── RECORDS TO USE ──

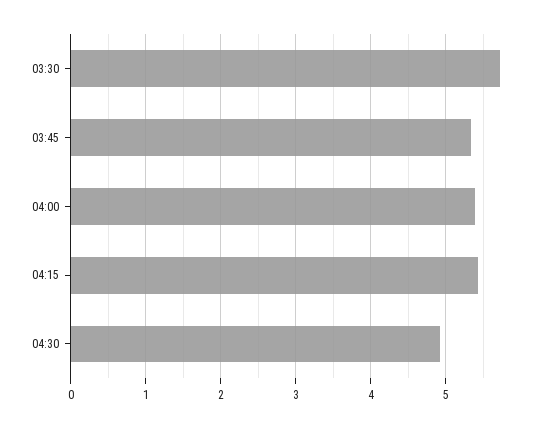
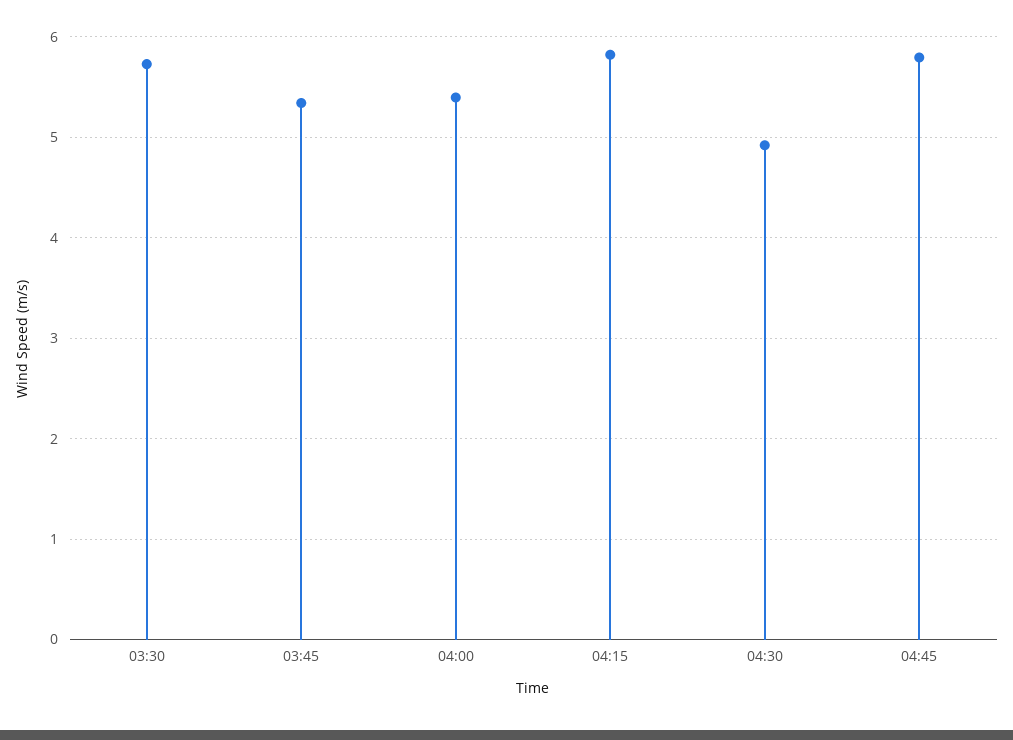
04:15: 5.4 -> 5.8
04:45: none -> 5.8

───
── RECORDS TO USE ──

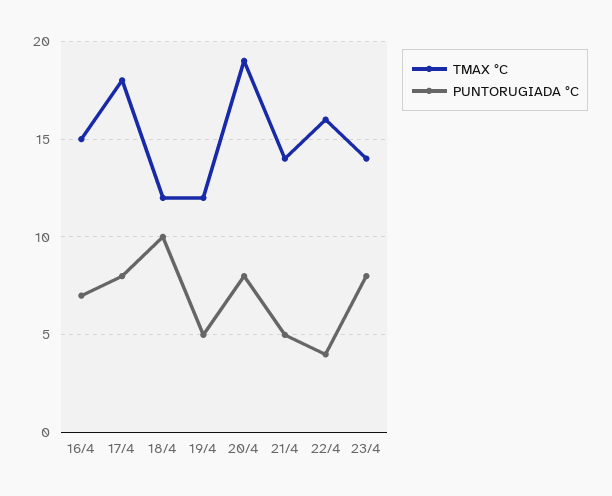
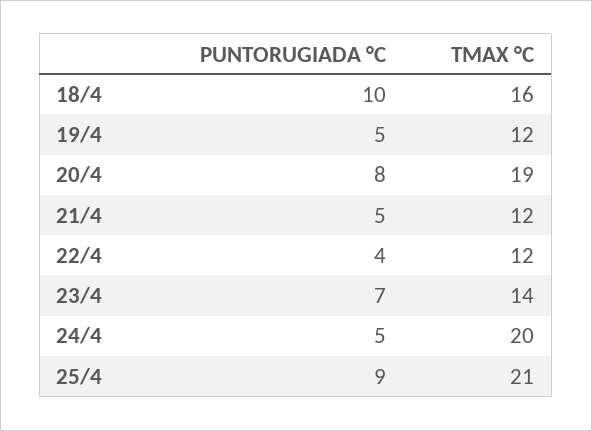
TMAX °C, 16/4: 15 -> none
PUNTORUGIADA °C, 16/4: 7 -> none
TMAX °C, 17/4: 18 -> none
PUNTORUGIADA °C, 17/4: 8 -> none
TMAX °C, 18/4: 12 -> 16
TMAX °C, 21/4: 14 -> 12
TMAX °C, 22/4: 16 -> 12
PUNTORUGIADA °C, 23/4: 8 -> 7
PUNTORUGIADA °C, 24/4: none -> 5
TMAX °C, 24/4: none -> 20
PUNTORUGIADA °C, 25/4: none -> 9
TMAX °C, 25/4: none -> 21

───

→ WORK ORDER
Across the data above, how many lines include the word "PUNTORUGIADA"? Give only the count.

→ OUTPUT FOR THIS TASK
5